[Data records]

*-*-*

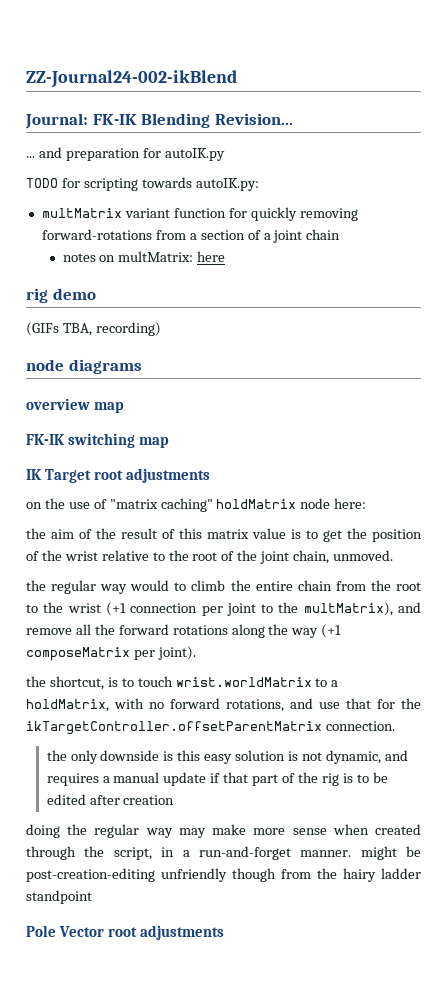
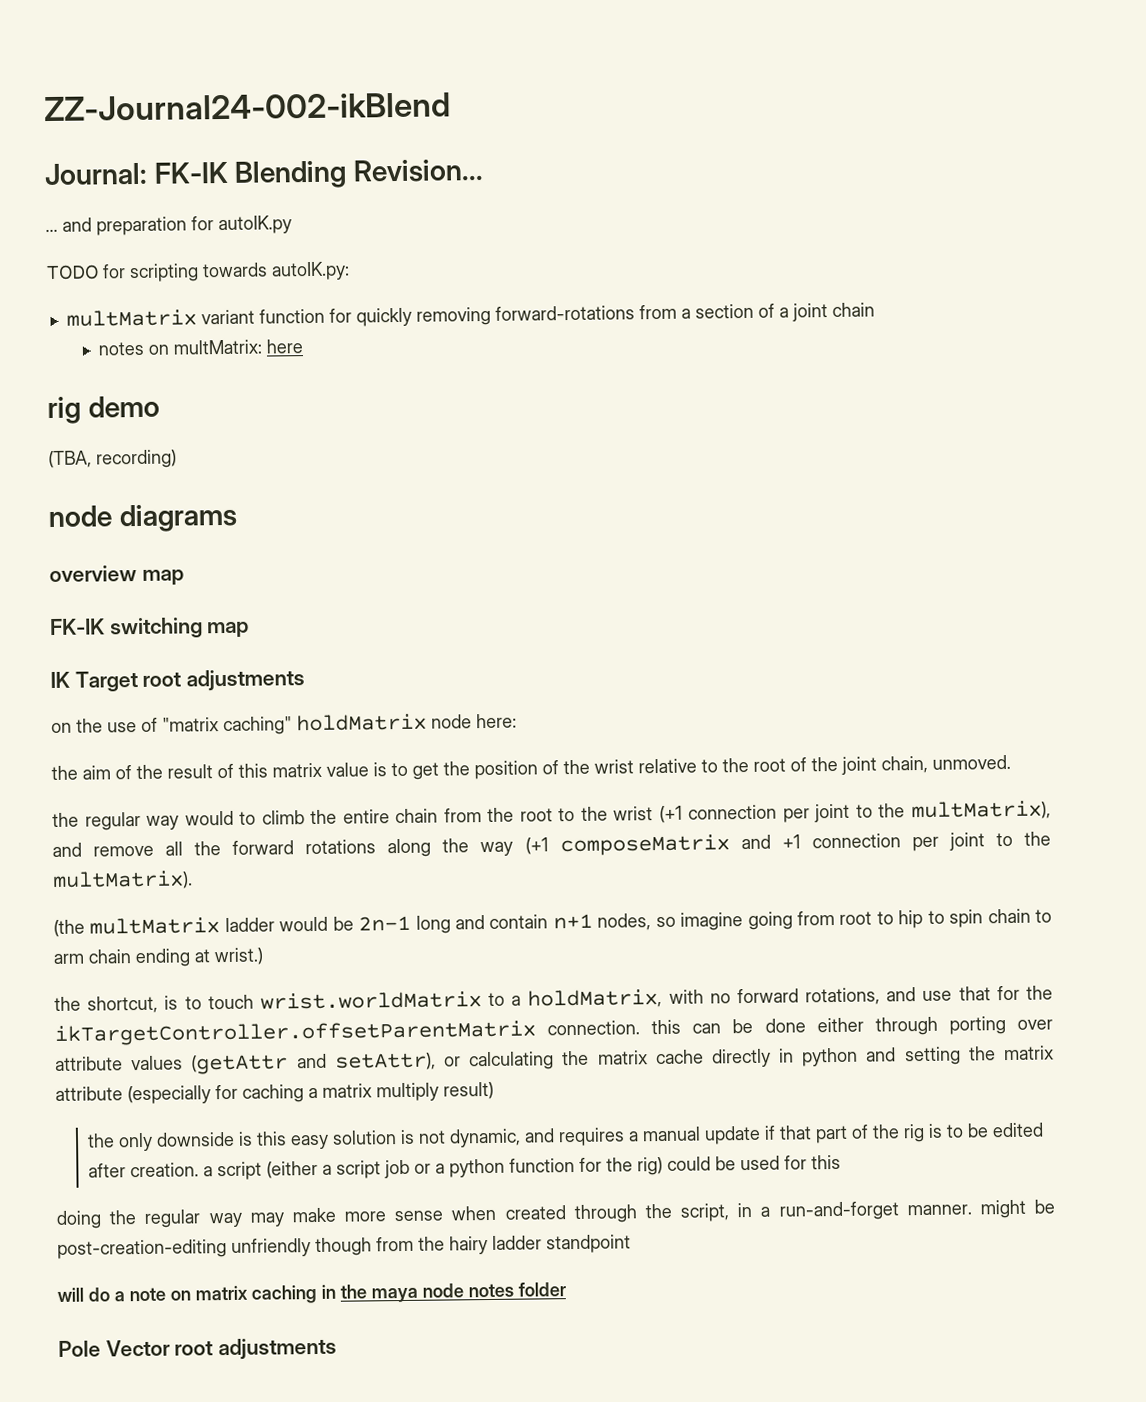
- (GIFs TBA, recording)
+ (TBA, recording)
- the regular way would to climb the entire chain from the root to the wrist (+1 connection per joint to the multMatrix), and remove all the forward rotations along the way (+1 composeMatrix per joint).
+ the regular way would to climb the entire chain from the root to the wrist (+1 connection per joint to the multMatrix), and remove all the forward rotations along the way (+1 composeMatrix and +1 connection per joint to the multMatrix).
+ (the multMatrix ladder would be 2n-1 long and contain n+1 nodes, so imagine going from root to hip to spin chain to arm chain ending at wrist.)
- the shortcut, is to touch wrist.worldMatrix to a holdMatrix, with no forward rotations, and use that for the ikTargetController.offsetParentMatrix connection.
+ the shortcut, is to touch wrist.worldMatrix to a holdMatrix, with no forward rotations, and use that for the ikTargetController.offsetParentMatrix connection. this can be done either through porting over attribute values (getAttr and setAttr), or calculating the matrix cache directly in python and setting the matrix attribute (especially for caching a matrix multiply result)
- the only downside is this easy solution is not dynamic, and requires a manual update if that part of the rig is to be edited after creation
+ the only downside is this easy solution is not dynamic, and requires a manual update if that part of the rig is to be edited after creation. a script (either a script job or a python function for the rig) could be used for this
+ will do a note on matrix caching in the maya node notes folder

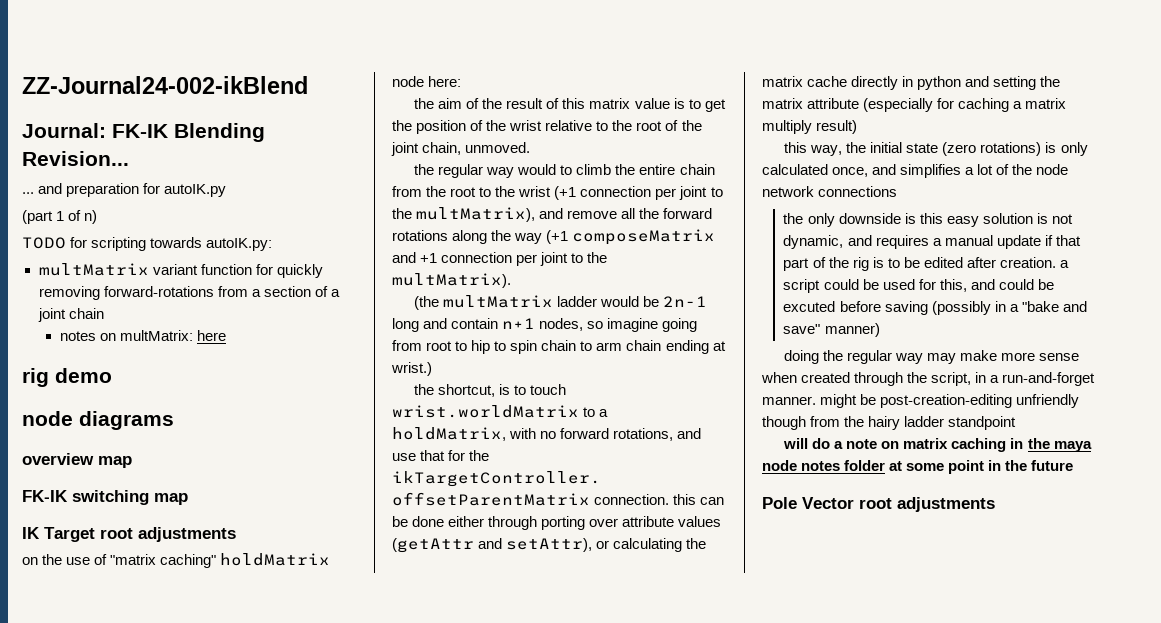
+ (part 1 of n)
- (TBA, recording)
+ this way, the initial state (zero rotations) is only calculated once, and simplifies a lot of the node network connections
- the only downside is this easy solution is not dynamic, and requires a manual update if that part of the rig is to be edited after creation. a script (either a script job or a python function for the rig) could be used for this
+ the only downside is this easy solution is not dynamic, and requires a manual update if that part of the rig is to be edited after creation. a script could be used for this, and could be excuted before saving (possibly in a "bake and save" manner)
- will do a note on matrix caching in the maya node notes folder
+ will do a note on matrix caching in the maya node notes folder at some point in the future

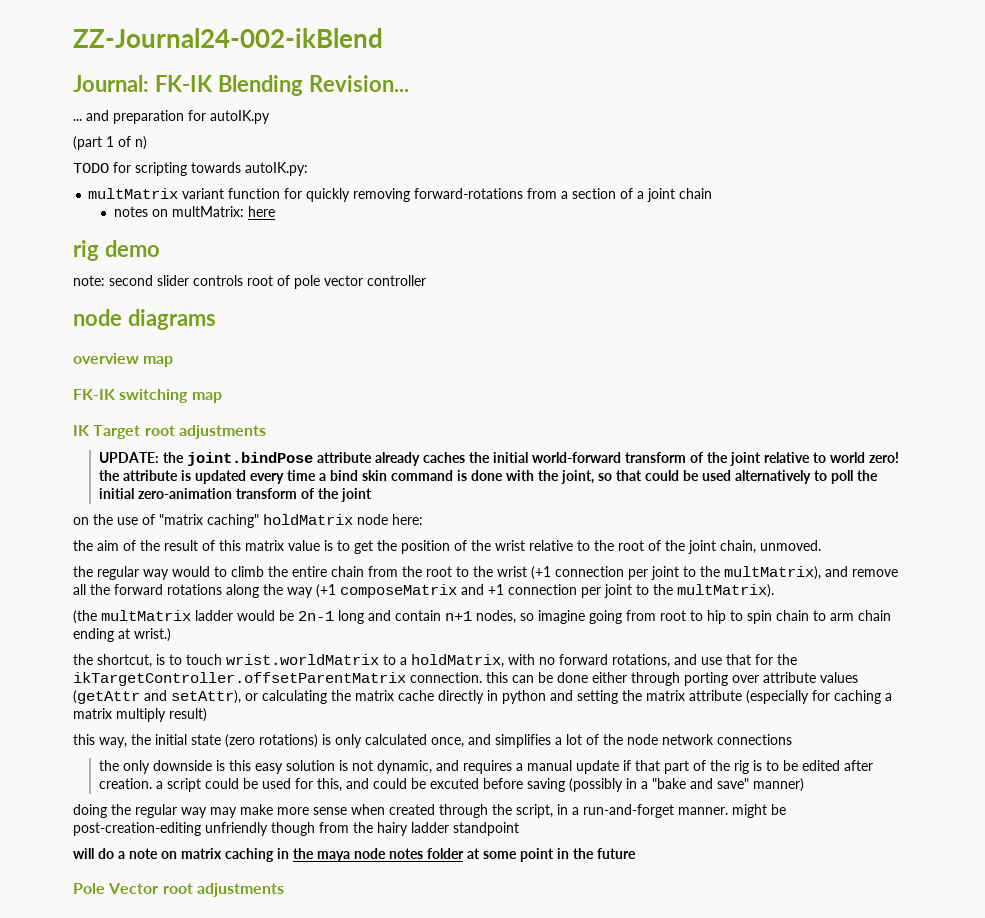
+ note: second slider controls root of pole vector controller
+ UPDATE: the joint.bindPose attribute already caches the initial world-forward transform of the joint relative to world zero! the attribute is updated every time a bind skin command is done with the joint, so that could be used alternatively to poll the initial zero-animation transform of the joint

*-*-*

• [Problem]
With the data above as the source, tally the lines that include the string "multMatrix", and give that figure alone.

• [Result for this exercise]
3